- _Extracted records_:
= = = =

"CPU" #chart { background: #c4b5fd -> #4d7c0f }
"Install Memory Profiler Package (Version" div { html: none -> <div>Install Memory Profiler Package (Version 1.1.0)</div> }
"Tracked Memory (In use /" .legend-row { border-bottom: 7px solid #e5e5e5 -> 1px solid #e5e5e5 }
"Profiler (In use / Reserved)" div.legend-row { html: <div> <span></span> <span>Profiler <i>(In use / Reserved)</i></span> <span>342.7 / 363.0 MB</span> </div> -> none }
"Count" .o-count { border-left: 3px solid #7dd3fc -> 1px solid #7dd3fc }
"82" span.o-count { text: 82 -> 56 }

= = = =

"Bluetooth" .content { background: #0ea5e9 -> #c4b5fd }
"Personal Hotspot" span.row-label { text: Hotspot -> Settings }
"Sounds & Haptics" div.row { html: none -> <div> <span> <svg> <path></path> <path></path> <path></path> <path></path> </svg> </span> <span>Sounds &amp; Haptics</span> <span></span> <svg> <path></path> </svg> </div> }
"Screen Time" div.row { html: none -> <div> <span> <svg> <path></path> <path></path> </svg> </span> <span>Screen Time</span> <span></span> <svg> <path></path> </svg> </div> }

= = = =

- _Assigned task_: All that belongs in your answer is the stretch of entries above from the line with "none -> <div>Install" through the line with "text: 82 ->", printed exactly.

- _Reply to the task_:
"Install Memory Profiler Package (Version" div { html: none -> <div>Install Memory Profiler Package (Version 1.1.0)</div> }
"Tracked Memory (In use /" .legend-row { border-bottom: 7px solid #e5e5e5 -> 1px solid #e5e5e5 }
"Profiler (In use / Reserved)" div.legend-row { html: <div> <span></span> <span>Profiler <i>(In use / Reserved)</i></span> <span>342.7 / 363.0 MB</span> </div> -> none }
"Count" .o-count { border-left: 3px solid #7dd3fc -> 1px solid #7dd3fc }
"82" span.o-count { text: 82 -> 56 }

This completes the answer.